__TASK PROMPT__
Would you please copy each line below that includes the string "background"?

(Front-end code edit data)
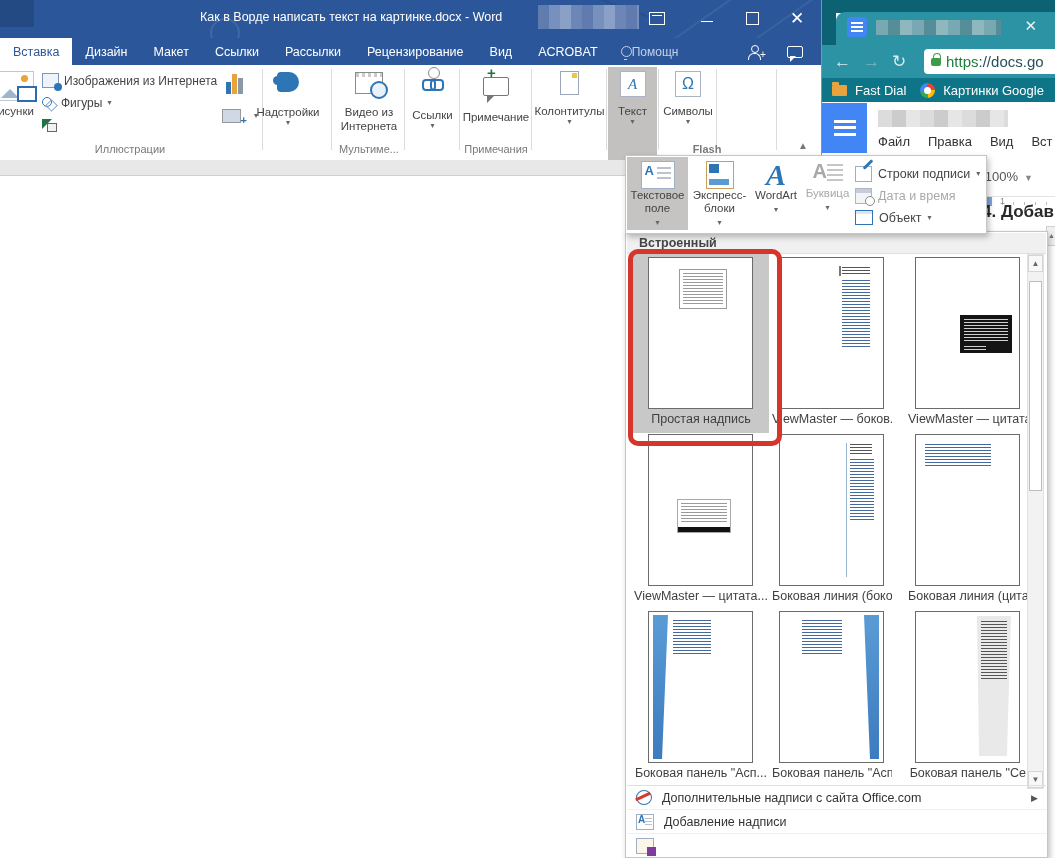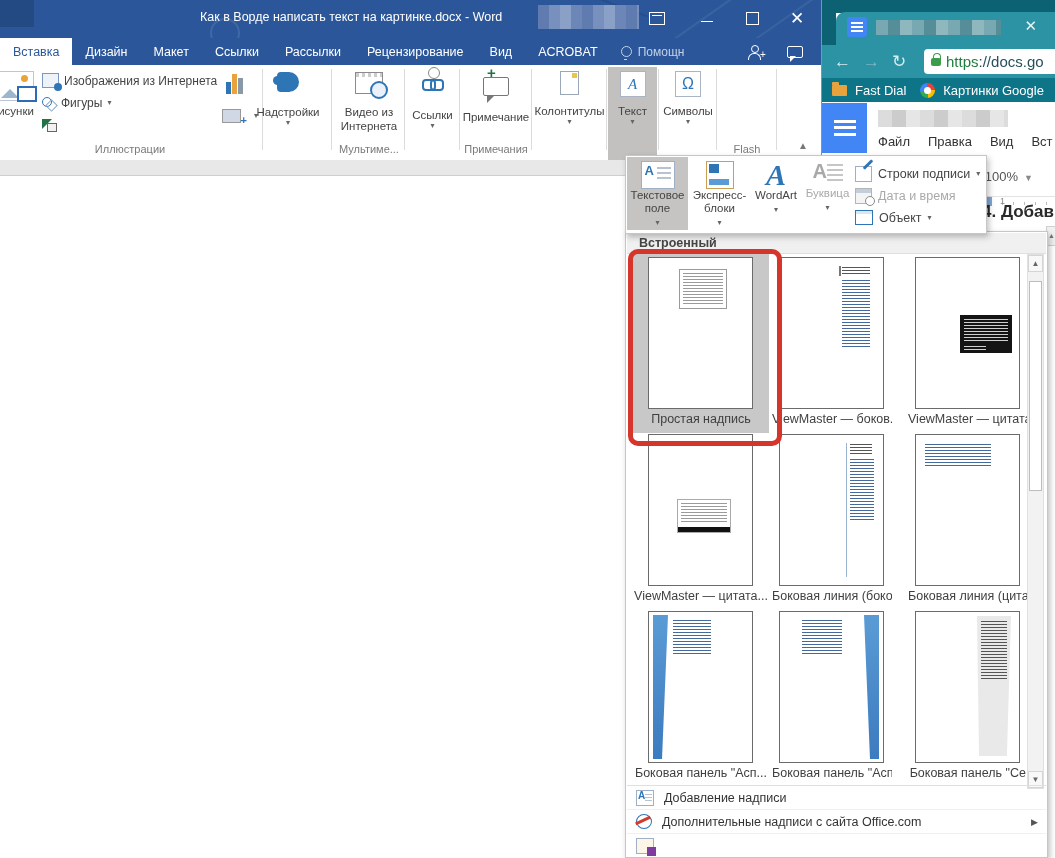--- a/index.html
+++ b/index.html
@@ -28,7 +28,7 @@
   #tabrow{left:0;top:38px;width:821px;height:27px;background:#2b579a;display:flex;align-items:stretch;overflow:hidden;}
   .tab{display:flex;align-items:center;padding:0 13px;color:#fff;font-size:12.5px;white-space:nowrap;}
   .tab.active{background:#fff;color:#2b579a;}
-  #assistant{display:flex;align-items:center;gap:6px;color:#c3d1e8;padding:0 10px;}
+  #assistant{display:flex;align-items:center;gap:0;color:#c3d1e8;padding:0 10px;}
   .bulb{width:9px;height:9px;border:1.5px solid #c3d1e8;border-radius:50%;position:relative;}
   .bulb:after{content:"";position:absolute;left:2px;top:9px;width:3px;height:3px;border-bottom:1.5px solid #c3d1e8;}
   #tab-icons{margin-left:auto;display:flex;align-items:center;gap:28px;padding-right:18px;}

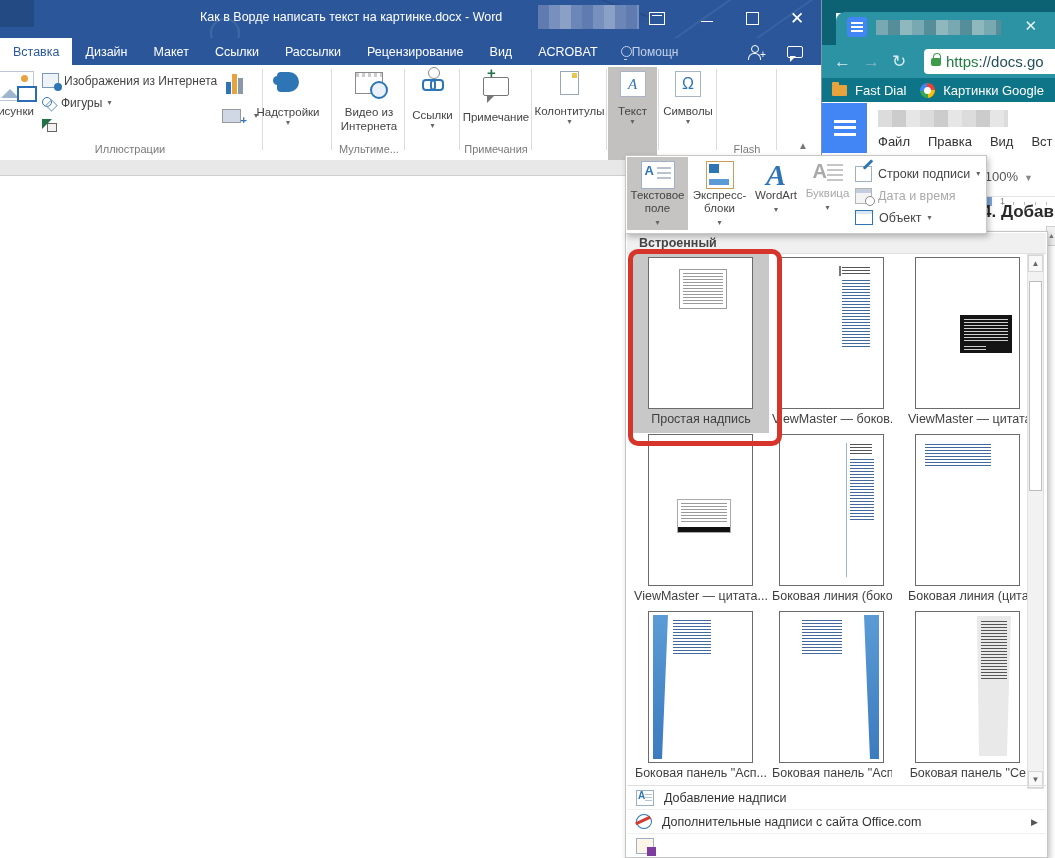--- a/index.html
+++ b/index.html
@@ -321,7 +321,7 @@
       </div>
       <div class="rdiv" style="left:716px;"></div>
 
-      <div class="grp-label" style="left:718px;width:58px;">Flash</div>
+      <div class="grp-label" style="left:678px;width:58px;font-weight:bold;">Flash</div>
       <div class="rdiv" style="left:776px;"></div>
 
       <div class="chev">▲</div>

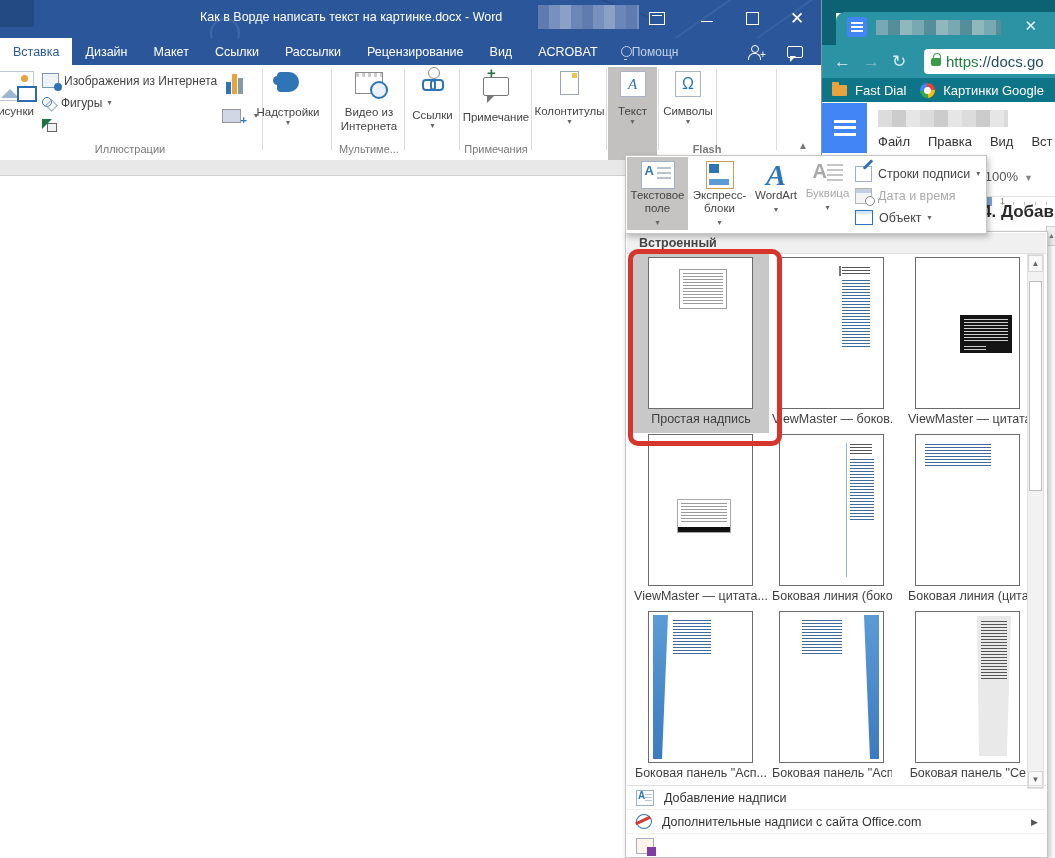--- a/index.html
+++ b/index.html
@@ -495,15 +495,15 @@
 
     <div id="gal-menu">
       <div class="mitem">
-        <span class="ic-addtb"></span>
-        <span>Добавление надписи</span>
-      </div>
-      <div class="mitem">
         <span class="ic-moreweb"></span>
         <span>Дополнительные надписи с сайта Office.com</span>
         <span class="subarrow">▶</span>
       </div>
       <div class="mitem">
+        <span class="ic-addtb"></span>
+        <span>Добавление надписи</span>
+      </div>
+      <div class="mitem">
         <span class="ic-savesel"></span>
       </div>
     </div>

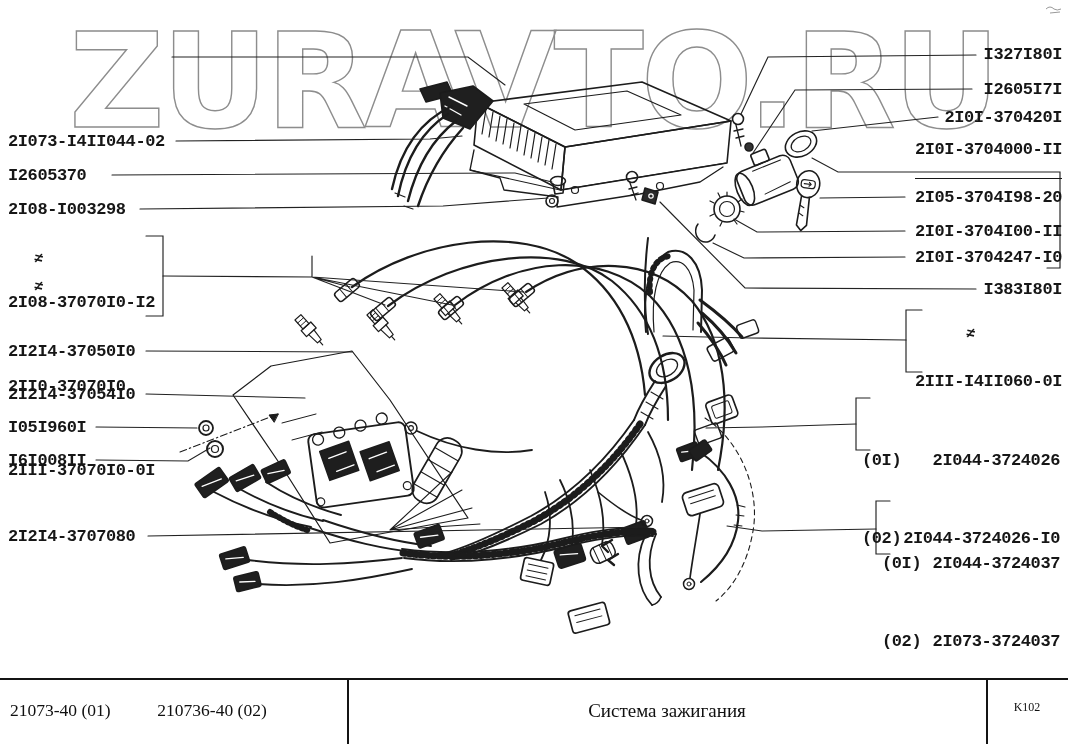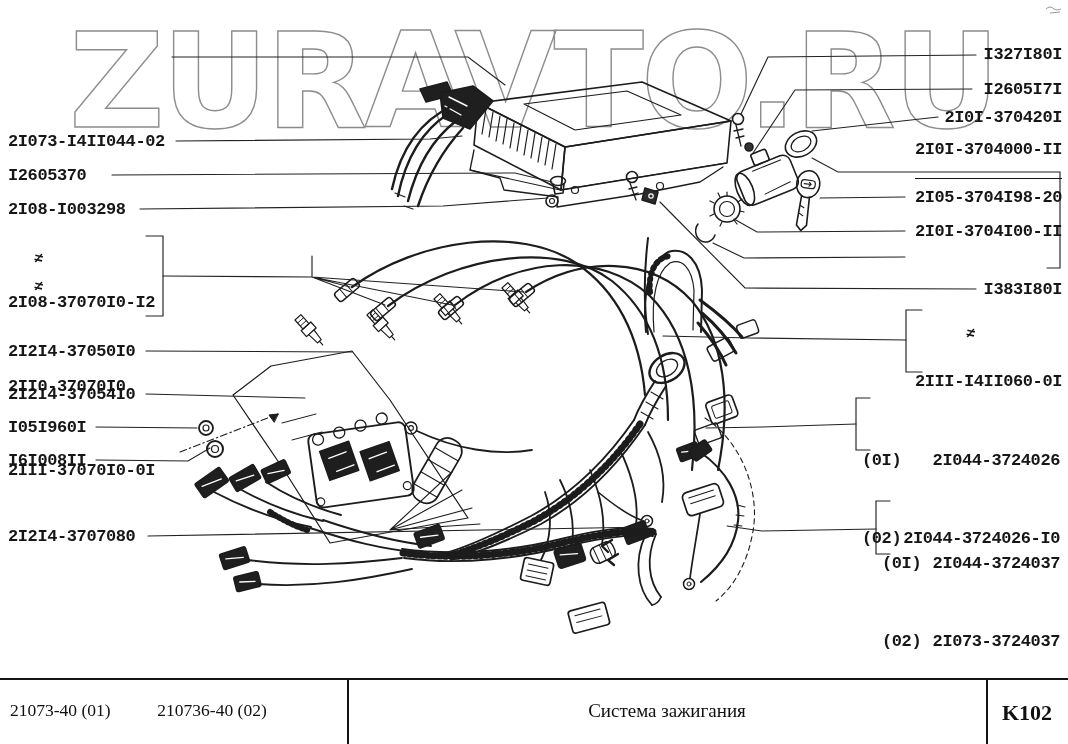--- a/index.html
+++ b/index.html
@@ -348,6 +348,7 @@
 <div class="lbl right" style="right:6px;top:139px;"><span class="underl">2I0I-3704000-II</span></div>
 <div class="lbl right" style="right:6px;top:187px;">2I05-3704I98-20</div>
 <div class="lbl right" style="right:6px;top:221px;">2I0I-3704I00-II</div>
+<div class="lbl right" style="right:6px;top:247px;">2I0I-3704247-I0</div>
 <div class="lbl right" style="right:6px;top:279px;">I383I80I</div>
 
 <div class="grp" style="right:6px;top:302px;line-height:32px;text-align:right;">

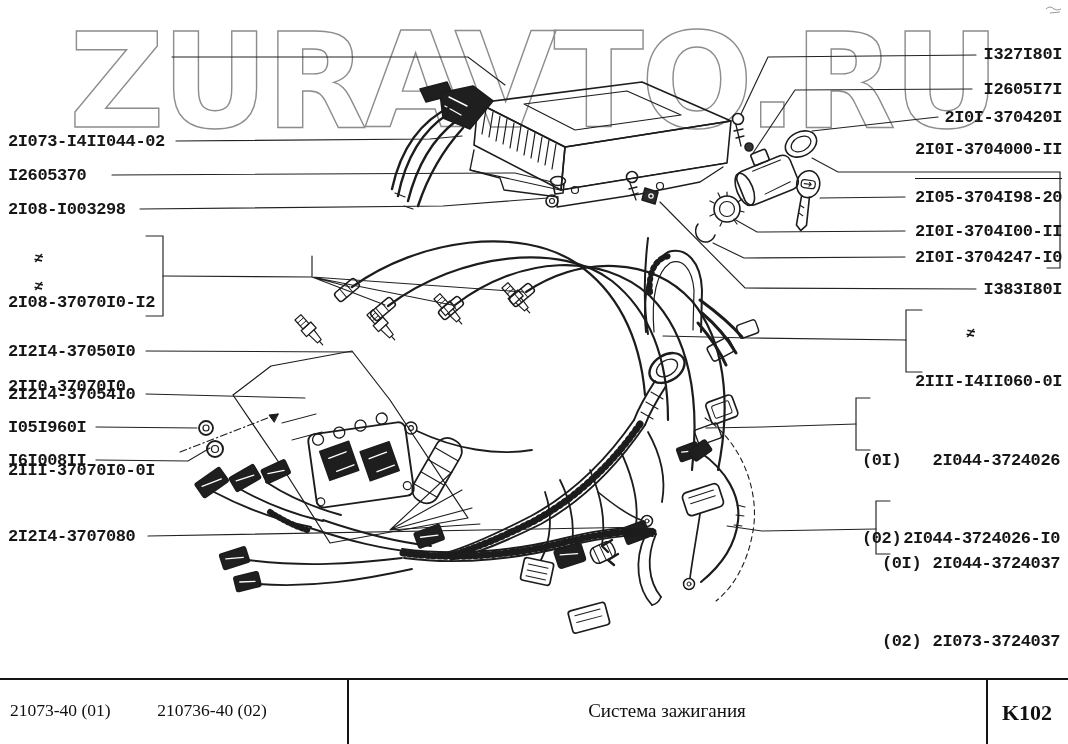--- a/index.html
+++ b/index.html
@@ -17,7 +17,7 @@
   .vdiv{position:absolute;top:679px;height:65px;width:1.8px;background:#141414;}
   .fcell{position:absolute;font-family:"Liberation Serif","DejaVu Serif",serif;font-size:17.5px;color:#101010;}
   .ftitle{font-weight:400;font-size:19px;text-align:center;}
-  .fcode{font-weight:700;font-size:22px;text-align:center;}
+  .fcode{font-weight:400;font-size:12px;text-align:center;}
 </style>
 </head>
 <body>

__TASK OUTPUT__
   #tabrow{left:0;top:38px;width:821px;height:27px;background:#2b579a;display:flex;align-items:stretch;overflow:hidden;}
   .tab.active{background:#fff;color:#2b579a;}
   .vdiv{position:absolute;top:679px;height:65px;width:1.8px;background:#141414;}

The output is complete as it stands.